どちらも相続分、これは法定相続分ではなくて、法定相続分を前提として具体的相続分、実際に存在する遺産をどういうふうに分けようかというのを決める時に使うものだっていう話はしましたが、この具体的相続分を決めるための制度ということで両者(寄与分・特別受益)は同じなんですが、手続がちょっと違います。何を気をつけて頂きたいかというと、基本的には1点だけです。
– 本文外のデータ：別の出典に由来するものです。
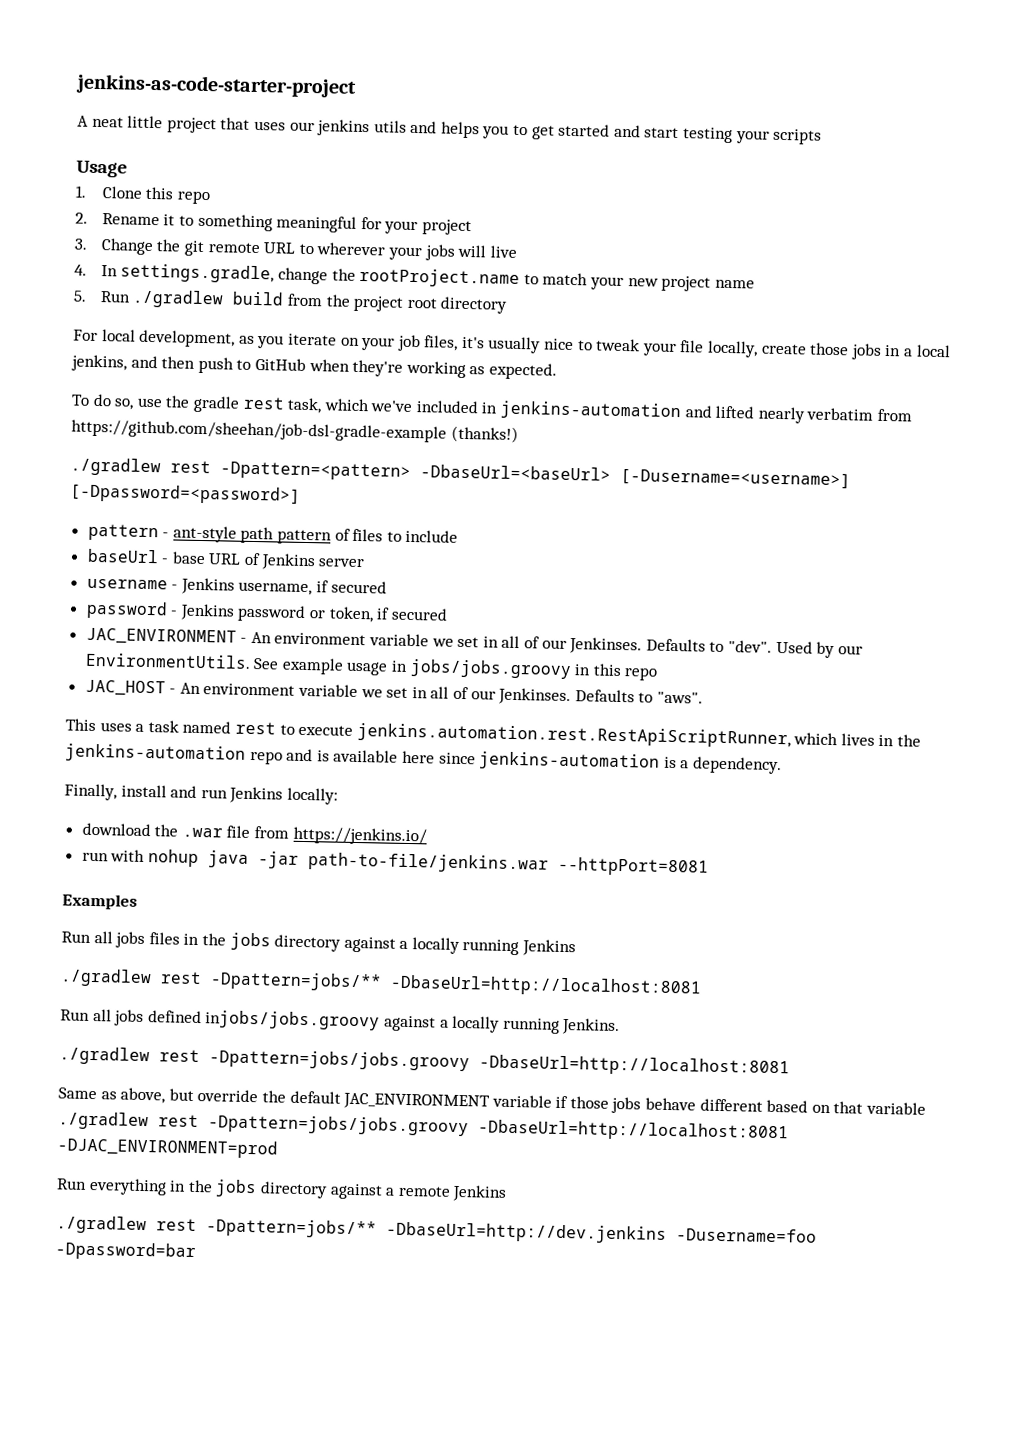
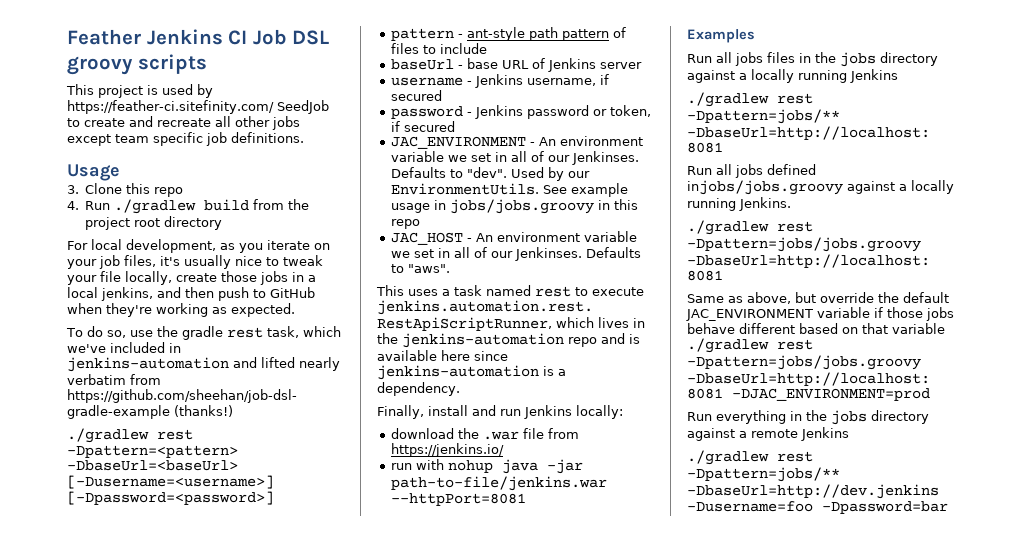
[75,73,357,98] [77,115,823,145] jenkins-as-code-starter-project // A neat little project that uses our jenkins utils and helps you to get started and start testing your scripts -> [67,29,330,45] [67,54,207,75] [66,84,213,98] [67,100,329,114] [67,116,300,130] [67,132,304,146] Feather Jenkins CI Job DSL groovy scripts // This project is used by https://feather-ci.sitefinity.com/ SeedJob to create and recreate all other jobs except team specific job definitions.
[75,185,87,198] 1. -> [67,185,79,194] 3.
[75,212,472,236] [74,238,517,261] [74,263,755,292] [73,290,87,302] 2. Rename it to something meaningful for your project // 3. Change the git remote URL to wherever your jobs will live // 4. In settings.gradle, change the rootProject.name to match your new project name // 5. -> [67,201,79,210] 4.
特別受益というのは遺産分割調停や遺産分割の審判の中に含まれるんですけど、法律が寄与分を定めるっていう手続を遺産分割の手続と別に決めてるもんですから、寄与分の控除をしてほしいって人は遺産分割の調停を申し立てるだけで安心しないで、別途寄与分を決めて下さいねっていう調停をしてください。

寄与分の控除とは?

また、遺産分割が審判に移りましたという段階、どちらでもですね、今言ったように調停の段階でも、寄与分を決めて下さいという調停を遺産分割と別途してください。それから遺産分割の調停が不調になって審判にいきましたと。その時も寄与分を決める審判をやってくださいということを別途裁判所に申し立てをしないと、寄与分無視されてしまって、この審判の時に裁判所が判断してくれません。ということなので、寄与分の控除をしてほしいという人は必ず別途手続を忘れないようにしてください。これだけは特別受益と違うところなので、うっかり手続するのを忘れてしまって認めてもらえなかったということのないように注意してください。以上で、今回は寄与分の控除というのはどういう制度だったのか、特別受益とセットになるんですけどちょっと手続が違う、寄与分はひと手間いりますよということを注意して頂きたいという話でした。ご静聴ありがとうございました。